The main steps are almost the same for sequence tagging, classification or regression:

if the problem is chunking, a seq-encoder must be specified
if an algorithm is a sequence-tagging algorithm:
- a sequence span annotation type is needed so sequences can be created
- if the problem is classification

Application

Main steps:

if server URL is specified, just use that. For this we need the info file
- TODO: make it possible to have different ways to interact with the server, may need another parm for that
create the Engine using Engine.loadEngine(dataDir,algParms)
- As part of this, also load feature info, target type etc. and recreate the corpus representation (in most cases this is a Mallet corpus representation which includes our own subclass of Pipe, which allows us to preserve all we need to convert annotations to features/attributes)
for each document, call engine.applyModel(instanceAS,inputAS,sequenceAS,parms) This creates a sequence of ModelApplication objects which are used to actually modify the document (either create new annotations or put the class on the existing instance annotation)
for some engines, engine.applyModel really sends a representation of the instances to a process or server and gets back the classification from there

(Mallet) Sparse Feature vectors

For classification and regression, the independent features are implemented as a Mallet FeatureVector object. Attribute names as generated by the FeatureExtraction class are mapped to indices in the feature vector using the data alphabet of the pipe.

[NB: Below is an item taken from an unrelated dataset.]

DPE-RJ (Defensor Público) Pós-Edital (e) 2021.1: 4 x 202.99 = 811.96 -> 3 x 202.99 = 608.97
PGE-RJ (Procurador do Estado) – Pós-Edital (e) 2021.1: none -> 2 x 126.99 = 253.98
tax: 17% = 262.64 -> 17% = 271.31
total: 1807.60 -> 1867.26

FeatureVector instances always use sparse, non-binary representation. This means that all values which are zero are not actually stored in the instance, instead the instance keeps track of how many locations are actually used and maps location numbers to indices.

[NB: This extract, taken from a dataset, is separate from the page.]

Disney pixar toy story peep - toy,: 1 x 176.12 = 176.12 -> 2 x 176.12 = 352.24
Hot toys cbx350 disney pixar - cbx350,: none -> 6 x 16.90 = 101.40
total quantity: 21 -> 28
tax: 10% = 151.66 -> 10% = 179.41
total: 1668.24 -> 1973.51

To get all the non-zero values of a feature vector and their indices (sparse representation):

FeatureVector fv = (FeatureVector)instance.getData();
for(int loc=0;loc<fv.numLocations(); loc++) {
  int index = fv.indexAtLocation(loc);
  double value = valueAtLocation(loc);
}

To get all values of the vector:

int nrFeatures = pipe.getDataAlphabet().size();
FeatureVector fv = (FeatureVector)instance.getData();
for(int index=0; index<nrFeatures; index++) {
  double value = fv.value(index);
}

Notes:

Sparse FeatureVector objects do not know about the "true" size of the sparse vector.
FeatureVector.location(index) returns the location of the index-th dimension if non-zero and -1 for zero (non-stored) locations.
FeatureVector.value(index) returns the value of that index, 0.0 if not any non-stored location (irrespective of true size)
FeatureVector.valueAtLocation(location) returns the value at that location or throws an exception if location does not exist

(Mallet) Sparse Instance Targets

We distinguish two tasks: classification and regression: for classification, the target alphabet will be an instance of a LabelAlphabet, for regression it will be null;

For classification, the target of each instance is:

a String for ordinary classification
an instance of NominalTargetWithCosts for classification where we have a cost vector for each instance
a Double for regression

For classification, to get the actual String label of an instance:

LabelAlphabet la = (LabelAlphabet)pipe.getTargetAlphabet(); 
Object target = instance.getTarget();
Label l = la.getLabel(target);
// if this is ordinary classification, the entry for the label should be a String
String targetString = (String)l.getEntry();
// if this is classification with per-instance cost vectors, the entry for the label is a NominalTargetWithCosts instance:
NominalTargetWithCosts ntwc = (NominalTargetWithCosts)l.getEntry();
String targetString = ntwc.getClassLabel();
double[] costs = ntwc.getCosts();

Dense Feature Vectors and Instances

TBD

Problems/TODO:

instances are always stored in memory which is not feasible for very large corpora (except for wrappers to dense NN-learning at the moment)
To support OOM export for e.g. Weka, we would need to know the header of the arff file first which is not possible For this, we need to export a temporary file, then export the header, then append the data to the header (unless weka supports some other format where the header/metadata can be separate from the data)
If we always separate exporting from training, even with internal algorithms, we may get a cleaner implementation for experimenting.